Pull each line holding "left" out of the entries below.

* **Data provided**
┄┄┄┄┄┄┄┄┄┄┄┄┄┄┄┄┄┄┄┄
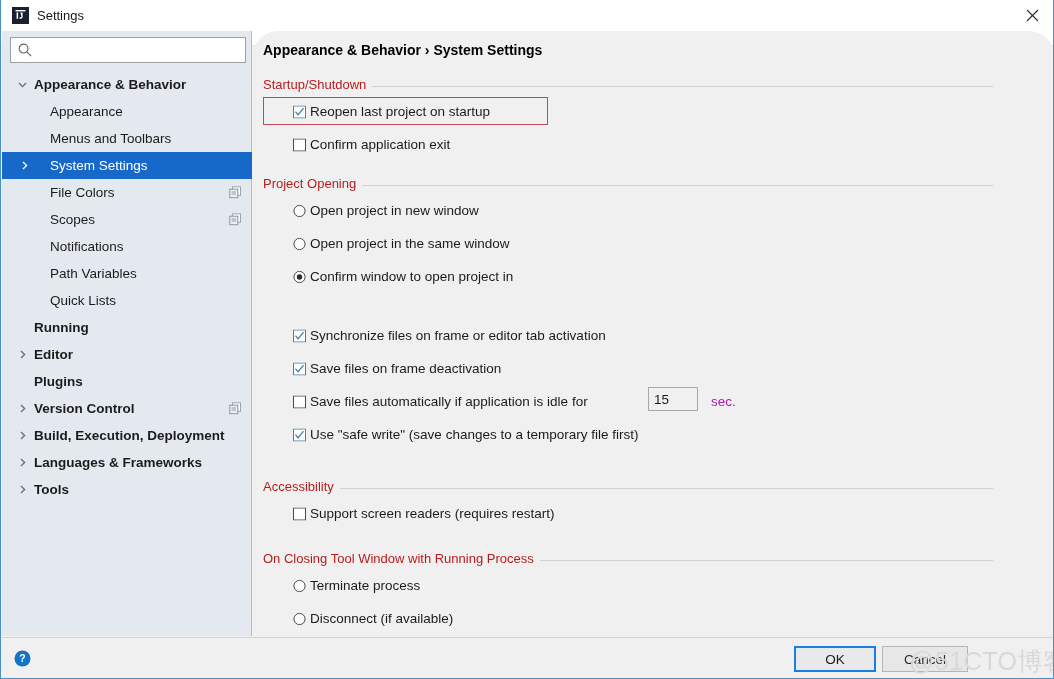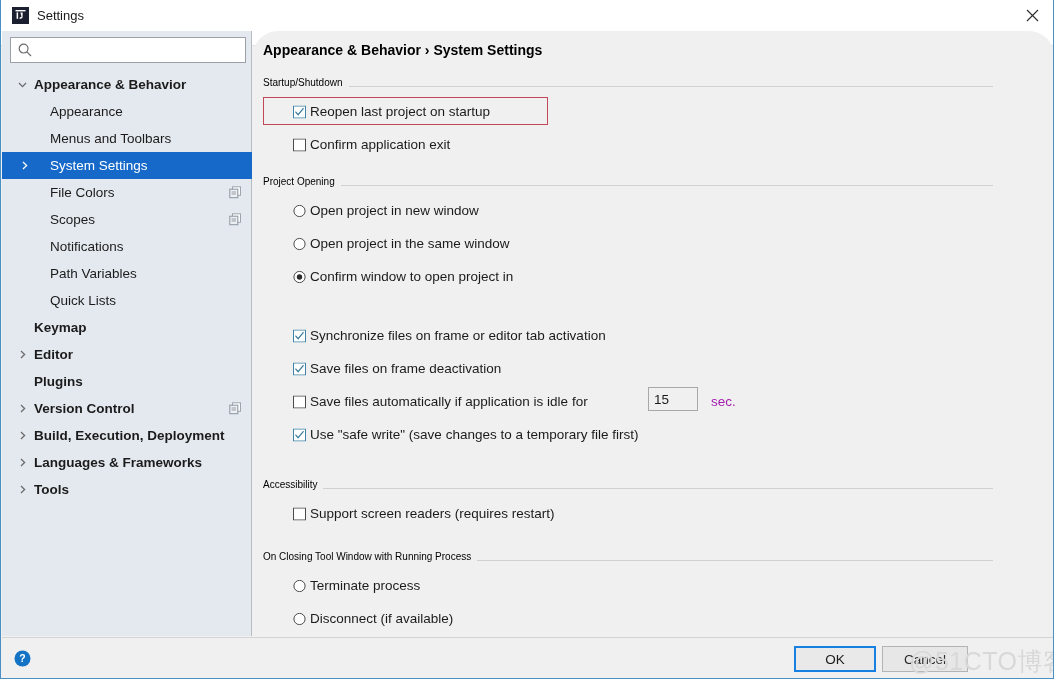--- a/index.html
+++ b/index.html
@@ -129,22 +129,22 @@
     position: absolute;
     left: 10px;
     width: 730px;
   }
   .group-header {
     position: relative;
     height: 18px;
   }
   .group-title {
     position: absolute; left: 0; top: 0;
-    font-size: 10px;
-    color: #000000;
+    font-size: 13px;
+    color: #b91c1c;
     background: #f0f0f0;
     padding-right: 6px;
     white-space: nowrap;
     z-index: 2;
   }
   .group-line {
     position: absolute;
     left: 0; right: 0; top: 9px;
     height: 1px;
     background: #d0d0d0;
@@ -326,21 +326,21 @@
         <div class="tree-row lvl1">
           <span class="label">Notifications</span>
         </div>
         <div class="tree-row lvl1">
           <span class="label">Path Variables</span>
         </div>
         <div class="tree-row lvl1">
           <span class="label">Quick Lists</span>
         </div>
         <div class="tree-row lvl0 bold">
-          <span class="label">Keymap</span>
+          <span class="label">Running</span>
         </div>
         <div class="tree-row lvl0 bold">
           <span class="arrow" style="left: 14px;">
             <svg width="11" height="11" viewBox="0 0 11 11">
               <path d="M4 2 L7.6 5.5 L4 9" fill="none" stroke="#6b6b6b" stroke-width="1.3"></path>
             </svg>
           </span>
           <span class="label">Editor</span>
         </div>
         <div class="tree-row lvl0 bold">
┄┄┄┄┄┄┄┄┄┄┄┄┄┄┄┄┄┄┄┄
* **Result of the exercise**
     left: 10px;
     position: absolute; left: 0; top: 0;
     left: 0; right: 0; top: 9px;
           <span class="arrow" style="left: 14px;">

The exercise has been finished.